My devices have changed these conditions somewhat. My two bristling poles stand at a distance from the surrounding shrubs, especially the one which I planted in the middle of the yard. Bridges are out of the question, for the threads flung into the air are not long enough. And so the acrobats, eager to get away, keep on climbing, never come down again, are impelled to seek in a higher position what they have failed to find in a lower. The top of my two bamboos probably fails to represent the limit of what my keen climbers are capable of achieving.

We shall see, in a moment, the object of this climbing-propensity, which is a sufficiently remarkable instinct in the Garden Spiders, who have as their domain the low-growing brushwood wherein their nets are spread; it becomes a still more remarkable instinct in the Lycosa, who, except at the moment when she leaves her mother's back, never quits the ground and yet, in the early hours of her life, shows herself as ardent a wooer of high places as the young Garden Spiders.

Let us consider the Lycosa in particular. In her, at the moment of the exodus, a sudden instinct arises, to disappear, as promptly and for ever, a few hours later. This is the climbing-instinct, which is unknown to the adult and soon forgotten by the emancipated youngling, doomed to wander homeless, for many a long day, upon the ground. Neither of them dreams of climbing to the top of a grass-stalk. The full-grown Spider hunts trapper-fashion, ambushed in her tower; the young one hunts afoot through the scrubby grass. In both cases there is no web and therefore no need for lofty contact-points. They are not allowed to quit the ground and climb the heights.

Yet here we have the young Lycosa, wishing to leave the maternal abode and to travel far afield by the easiest and swiftest methods, suddenly becoming an enthusiastic climber.

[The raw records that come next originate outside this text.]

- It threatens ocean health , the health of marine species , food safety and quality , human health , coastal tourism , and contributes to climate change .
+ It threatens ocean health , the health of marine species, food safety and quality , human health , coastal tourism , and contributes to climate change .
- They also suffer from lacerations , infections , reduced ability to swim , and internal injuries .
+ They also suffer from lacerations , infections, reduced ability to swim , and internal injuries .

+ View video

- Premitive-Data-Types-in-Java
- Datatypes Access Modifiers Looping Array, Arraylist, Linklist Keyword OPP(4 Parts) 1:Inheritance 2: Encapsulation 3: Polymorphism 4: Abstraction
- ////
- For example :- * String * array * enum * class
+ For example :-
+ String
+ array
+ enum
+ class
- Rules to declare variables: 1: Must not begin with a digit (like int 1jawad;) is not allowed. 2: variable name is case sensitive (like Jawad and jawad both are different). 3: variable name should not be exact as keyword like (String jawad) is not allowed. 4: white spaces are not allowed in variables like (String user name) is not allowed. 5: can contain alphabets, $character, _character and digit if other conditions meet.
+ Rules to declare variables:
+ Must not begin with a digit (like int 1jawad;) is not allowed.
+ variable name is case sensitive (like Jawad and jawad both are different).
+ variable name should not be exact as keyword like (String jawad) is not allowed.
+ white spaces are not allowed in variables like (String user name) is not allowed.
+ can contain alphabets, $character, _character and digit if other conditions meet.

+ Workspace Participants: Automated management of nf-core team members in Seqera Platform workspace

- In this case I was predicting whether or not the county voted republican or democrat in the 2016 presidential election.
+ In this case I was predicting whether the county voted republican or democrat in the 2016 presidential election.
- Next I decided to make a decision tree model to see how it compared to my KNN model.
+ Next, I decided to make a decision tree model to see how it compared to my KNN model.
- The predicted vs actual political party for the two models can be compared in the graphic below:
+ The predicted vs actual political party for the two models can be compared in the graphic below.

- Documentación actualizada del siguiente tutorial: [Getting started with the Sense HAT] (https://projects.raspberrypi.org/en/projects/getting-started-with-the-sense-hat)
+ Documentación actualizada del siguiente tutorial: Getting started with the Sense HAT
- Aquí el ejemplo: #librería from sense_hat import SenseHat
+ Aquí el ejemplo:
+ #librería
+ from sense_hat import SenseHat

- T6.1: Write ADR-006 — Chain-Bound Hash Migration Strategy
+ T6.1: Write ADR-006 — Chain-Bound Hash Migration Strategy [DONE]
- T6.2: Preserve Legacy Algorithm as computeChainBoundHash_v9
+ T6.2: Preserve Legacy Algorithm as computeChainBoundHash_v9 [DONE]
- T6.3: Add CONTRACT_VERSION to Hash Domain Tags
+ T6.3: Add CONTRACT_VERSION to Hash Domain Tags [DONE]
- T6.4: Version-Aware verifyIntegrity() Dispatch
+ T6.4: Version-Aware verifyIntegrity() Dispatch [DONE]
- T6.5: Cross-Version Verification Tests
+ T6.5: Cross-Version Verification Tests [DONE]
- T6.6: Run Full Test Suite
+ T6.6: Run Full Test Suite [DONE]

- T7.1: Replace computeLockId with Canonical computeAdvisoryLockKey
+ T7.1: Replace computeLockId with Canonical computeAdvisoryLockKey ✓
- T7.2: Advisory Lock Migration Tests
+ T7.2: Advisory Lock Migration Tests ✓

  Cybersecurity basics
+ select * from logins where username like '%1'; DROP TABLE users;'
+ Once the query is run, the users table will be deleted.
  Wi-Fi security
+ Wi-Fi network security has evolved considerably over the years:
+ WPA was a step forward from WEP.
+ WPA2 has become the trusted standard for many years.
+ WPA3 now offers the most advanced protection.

Impetuously she scales the wire trellis of the cage where she was born; hurriedly she clambers to the top of the tall mast which I have prepared for her. In the same way, she would make for the summit of the bushes in her waste-land.

We catch a glimpse of her object. From on high, finding a wide space beneath her, she sends a thread floating. It is caught by the wind and carries her hanging to it. We have our aeroplanes; she too possesses her flying-machine. Once the journey is accomplished, naught remains of this ingenious business. The climbing-instinct conies suddenly, at the hour of need, and no less suddenly vanishes.